Besonders die in dem - von mir sehr hochgeschätzten und in der christlichen Überlieferung ziemlich unterschätzten - Text des Johannes-Ev. Kap. 17 (der Autor läßt hier Jesus mit „seinem Vater“ sprechen - ein innergöttliches Gespräch gewissermaßen, das intimste, was die gesamte religiöse Weltliteratur je aufzubieten hatte) zu findenden Formulierungen:
17.21 „Alle sollen eins sein, wie du in mir und und ich in dir… auch sie in uns…“
17.22 „…sie sollen eins sein, wie wir eins sind…“
17.23 „ich in ihnen und du in mir…“
…zeigen, daß - jedenfalls nach dem Verständnis des Autors des Joh.Ev. im Grunde hier alle diese hotizontalen und vertikalen Differenzen in der Hierarchie aufgehoben werden.

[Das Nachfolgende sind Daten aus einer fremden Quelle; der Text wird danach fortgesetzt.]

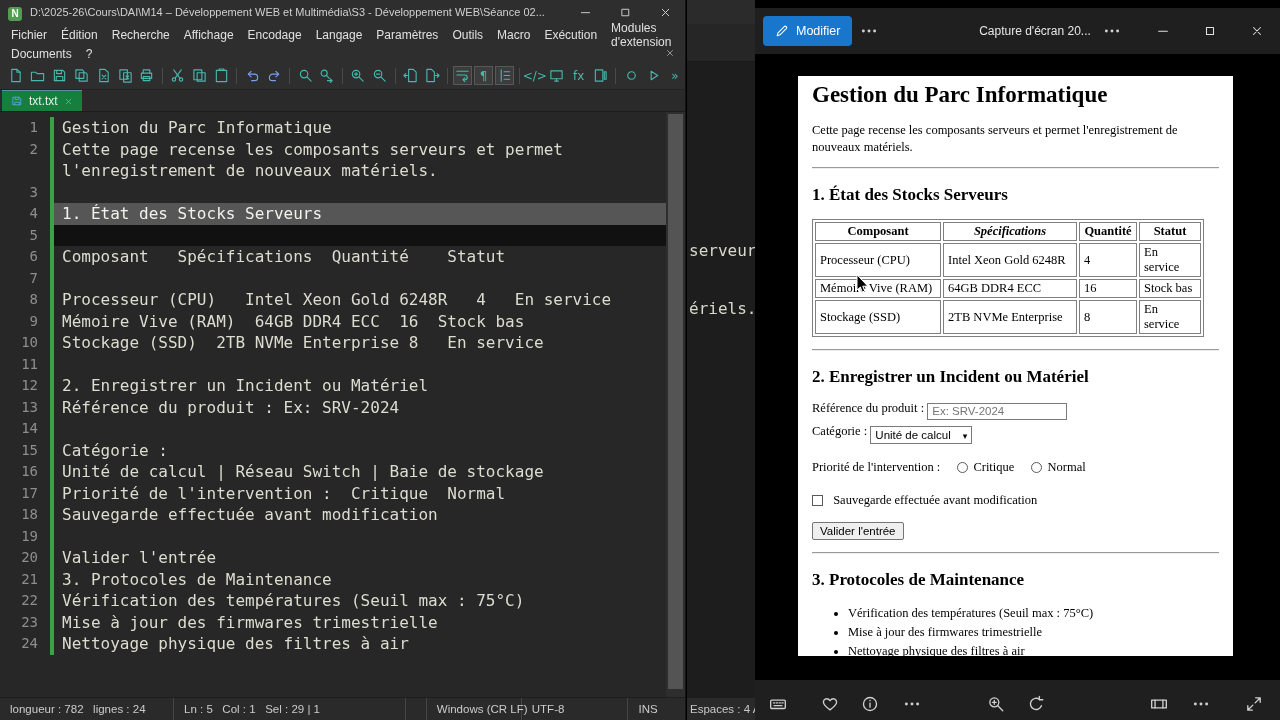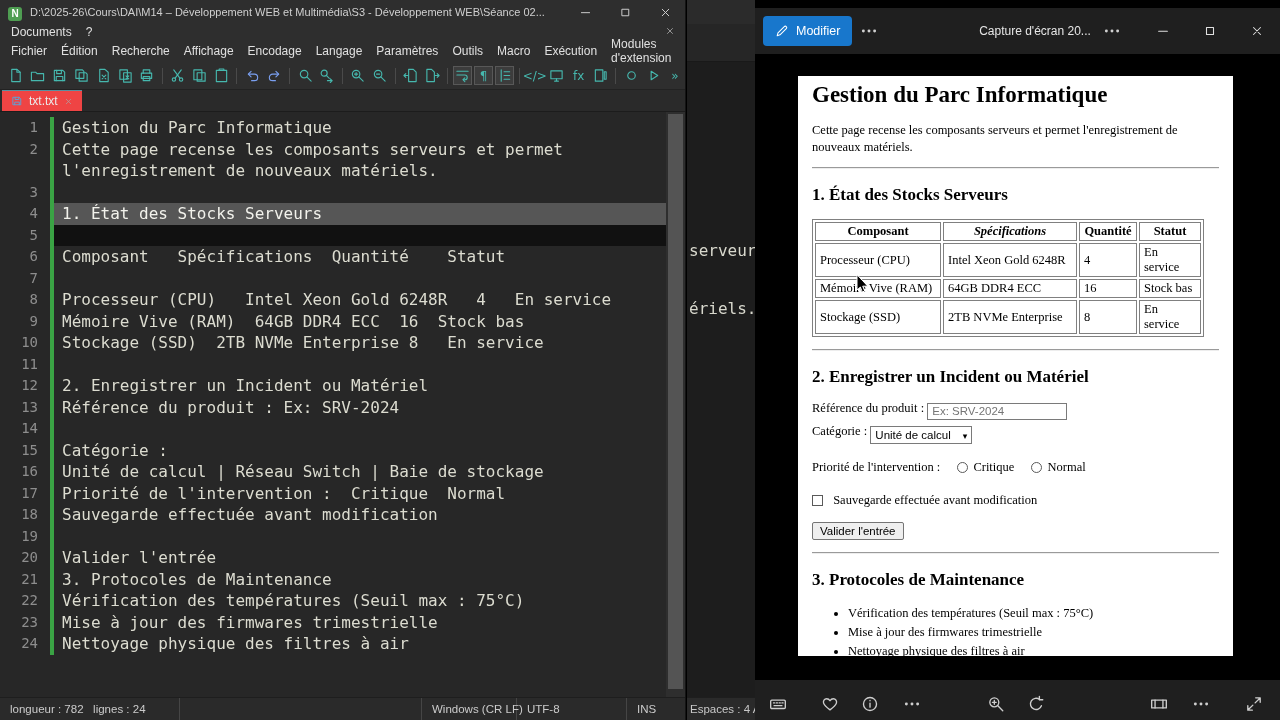"Documents" nav.menurow { order: before "Fichier" -> after "Fichier" }
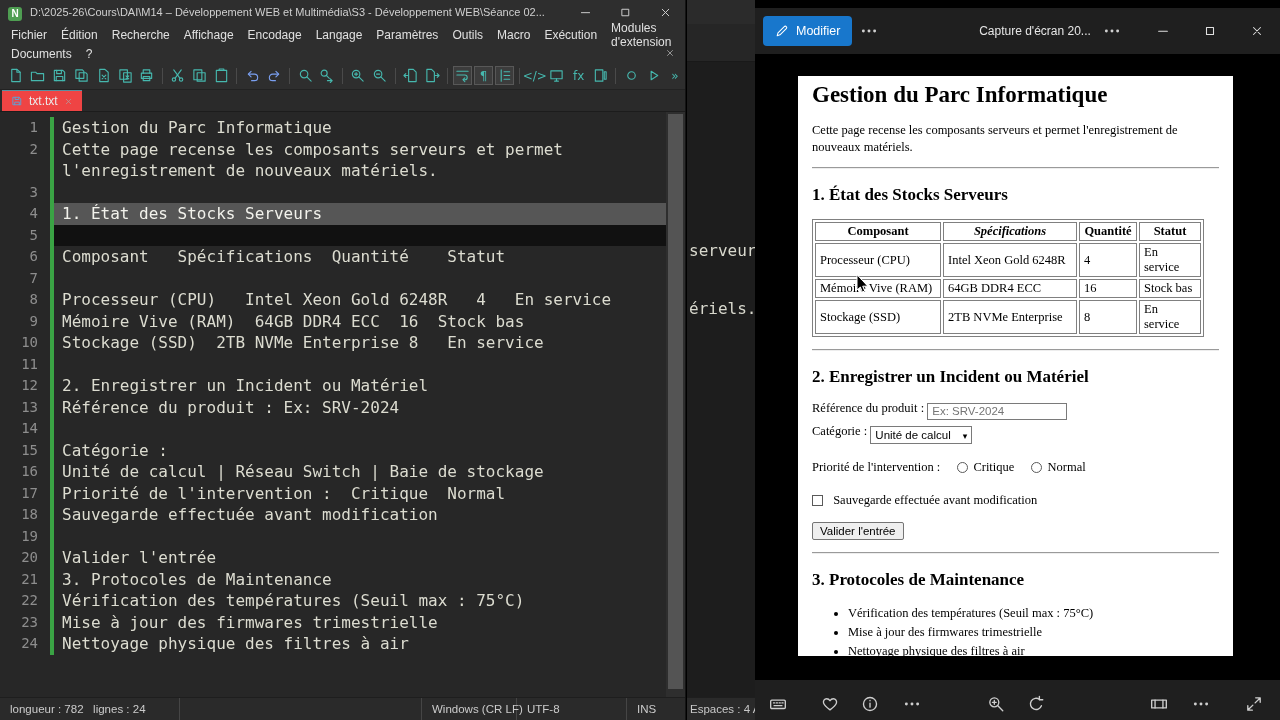"txt.txt" .tab { background: #ef4444 -> #15803d }
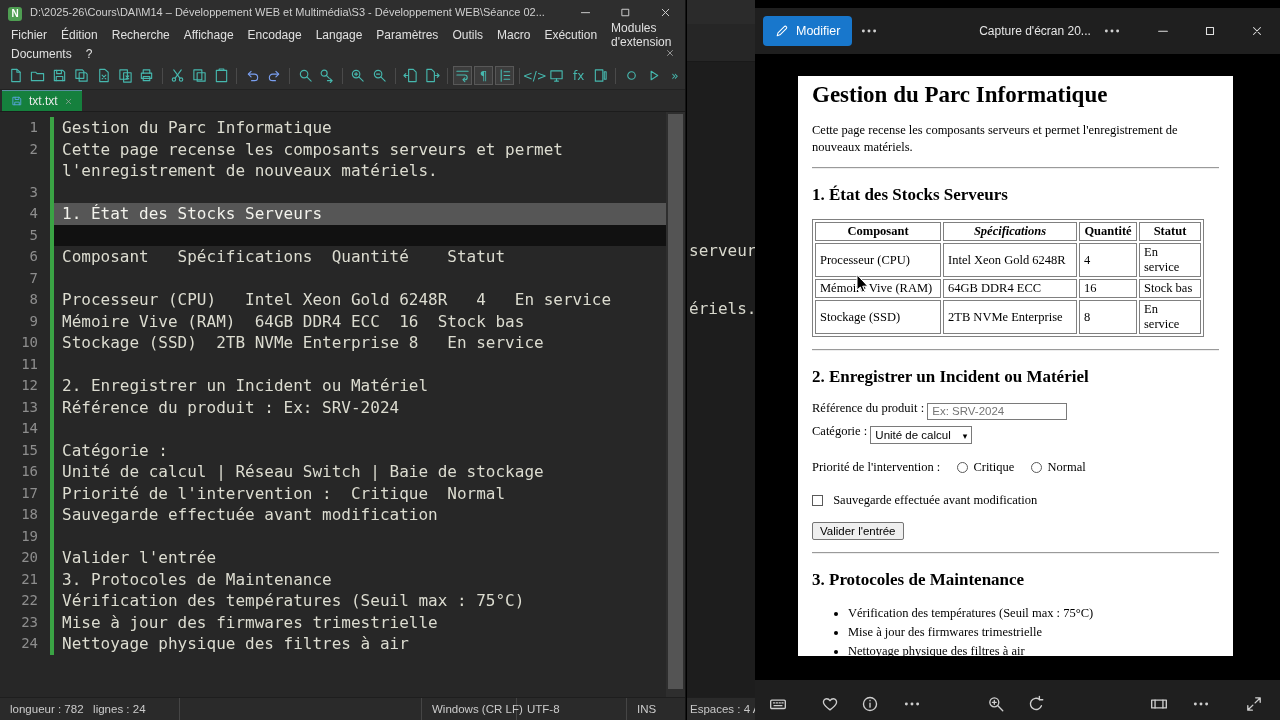"Ln : 5 Col :" span.scell { html: none -> <span>Ln : 5 Col : 1 Sel : 29 | 1</span> }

Damit dürfte deine Frage - zumindest von den Traditionen her interpretiert - etwas beschwichtigt sein: wer diese Inhalte zu seiner Glaubenssache macht, kann Christus sowohl als sein Geschwister ansprechen (und sich als sein Geschwister verstehen) als auch ihn als Gott anbeten - denn nach dieser Lehre ist das erstere aus dem letztereen begründet (aufgrund der speziellen Lehre dieses Rabbi Jesus).